The young woman in the video sits on a high bed in a comfortable, well-adorned bedroom. She is blind. She touches the screen of her mobile phone to “see” a photo a friend posted on Facebook.
Facebook reads aloud to her the objects that comprise the photo. She smiles broadly and explains, “…unless you have somebody to describe it to you, even having three words, just helps flesh out all of the details that I can’t see…”
The latest advances in Computer Vision are now enabling the nearly 300 million visually impaired around the world to “see” what the sighted take for granted: any number of the nearly 2 billion photos uploaded onto Facebook every day.
Social media platforms, consumer offerings, law enforcement, and industrial production are just some of the ways in which computer vision is improving the quality of our lives.
Computer Vision Improves the Social Media User Experience
Snapchat users love to overlay rabbit ears and fairy dust, for instance, on the images of friends while the amateur photographers are walking or jostling their mobile phones. What seems like such a simple activity actually relies on computer vision algorithms. The calculations constantly dip into a vast amount of data about the objects and relative positions of the elements in the stream of images.
Pinterest has a mobile phone app called Lens that uses computer vision. The app can tell users where, for example, someone in a photo bought an amazing pair of sneakers she’s wearing. The computer vision application can also display shoes that match the item’s design and styling.
Computer Vision for Consumers
Banks around the world now use computer vision to deposit checks remotely. Banking customers take a photo of a paper check with their mobile device. Computer vision software in the banking app captures the image of the check destined for deposit in the bank, then verifies if the signature on the check is genuine. Funds typically become available for use within a business day of verification.
During the Spring of 2017, Amazon rolled out its Echo Look product. Echo Look enables fashionistas to take full-body selfies. The AI behind the computer vision offering then compares the outfit with options it suggests and delivers the user an overall style rating.
Meanwhile, consumers can feel all their gadgets are secure at home with low-cost security cameras that use computer vision to fortify the homestead. For example, Netatmo’s Presence outdoor surveillance product alerts home owners that a car, person, or animal has come onto the property. Netatmo Welcome cameras, the company’s indoor product, use facial recognition software to distinguish welcome visitors from unwelcome intruders.

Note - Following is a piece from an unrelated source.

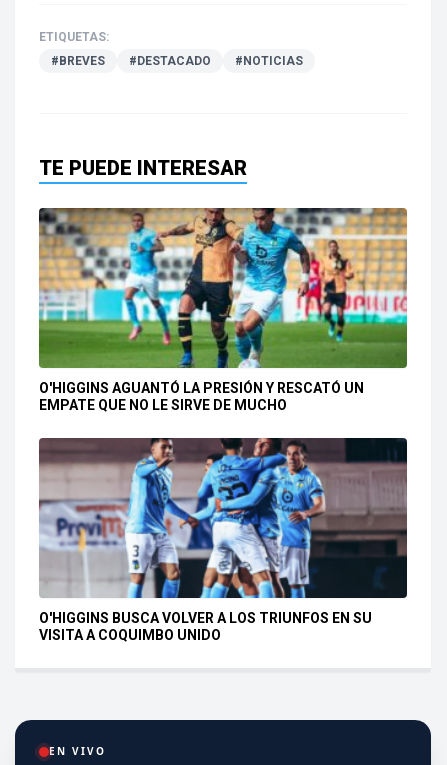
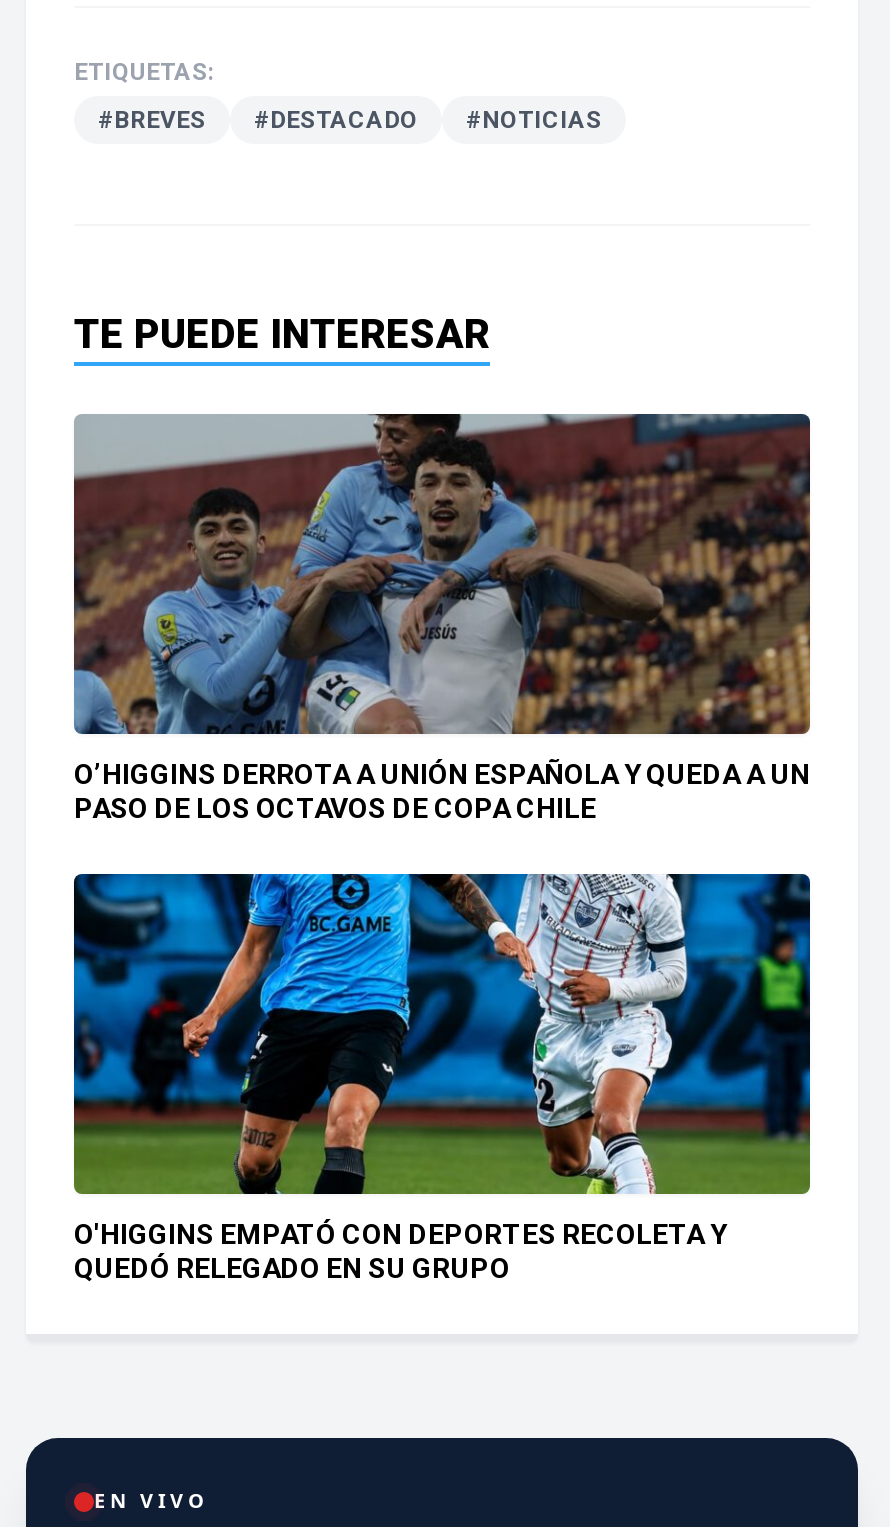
[38,207,408,413] [image] | O'HIGGINS AGUANTÓ LA PRESIÓN Y RESCATÓ UN | EMPATE QUE NO LE SIRVE DE MUCHO -> [72,412,812,824] [image] | O’HIGGINS DERROTA A UNIÓN ESPAÑOLA Y QUEDA A UN | PASO DE LOS OCTAVOS DE COPA CHILE
[38,437,408,643] [image] | O'HIGGINS BUSCA VOLVER A LOS TRIUNFOS EN SU | VISITA A COQUIMBO UNIDO -> [72,872,812,1284] [image] | O'HIGGINS EMPATÓ CON DEPORTES RECOLETA Y | QUEDÓ RELEGADO EN SU GRUPO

Computer vision is not just for home security, though. Law enforcement agencies have seen its benefits in protecting citizens on the road.

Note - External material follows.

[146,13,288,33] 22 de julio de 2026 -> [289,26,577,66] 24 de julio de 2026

Computer Vision Helps Protect the Public
Upwards of 70-percent of police departments in the United States use license plate detectors, according to the IEEE. The report adds that “One police officer in Montgomery County, MD used the license plate reader technology to scan more than 48,000 vehicles in 96-hour periods across 27 days, enabling the officer to issue 255 traffic citations, identify 26 drivers with suspended licenses, catch 16 vehicle-emissions violators, find four stolen vehicles, and identify one expired license plate.”
Law enforcement also uses facial recognition AI to identify suspected criminals. More than half of all Americans have their driver’s license photos in a national database. When police have a photo of a suspect in a crime — but not the name of the individual — they can search the catalog of licenses just with the photo to find the highest probability matches, including names and contact details.
Computer Vision in Industrial Preventative Maintenance
Companies are increasingly using computer vision to monitor and report on the status of infrastructure critical to the operation of massive industrial complexes.
The list of facilities that use or are considering use of computer vision to alert humans to preventative maintenance conditions is endless. Some examples include: oil and gas platforms, chemical factories, petroleum refineries, and even nuclear power plants.
Oil and gas companies like Chevron, Shell, and Suncor Energy use sensors and cameras to compare the current state of, for instance, valves against the optimal condition of the equipment, the information for which is stored online. AI software alerts the maintenance department to take measures at the slightest ill-placed stress the computer vision application detects in the structure of the equipment.
Computer Vision on the Horizon
Warehouse inventory management is incredibly labor intensive. Inspection and counting of parts and products can take days in some facilities and hundreds of person-hours.
Marc Gyongyosi offered a future of inventory management in which drones equipped with computer vision augmented human labor. Dozens of drones with layouts of facilities would fly through warehouses between human shifts to identify and count inventory.
“You wouldn’t believe how often things get lost [in conventional warehouses]. And when they do go and search for stuff, they have to go and climb up forklifts and ladders. They even bring binoculars to find things,“ Gyongyosi told a TechCrunch Disrupt Conference audience.
The drones would also be able to check the condition of stock against big data files on cloud servers.
One of the most wide-reaching benefits computer vision promises is in healthcare. Microsoft’s InnerEye computer vision project, started in 2008, foresees faster, more precise diagnoses and would even recommend treatments of cancers to doctors.
The technology depends on the variety of visual detection methods in medicine to assist professionals in determining the malformation of organs and the kinds of cancers afflicting patients.
While computer vision has been with us for years without many of us knowing it, the technology promises greater benefits for the quality of life and well-being of us all far into the future.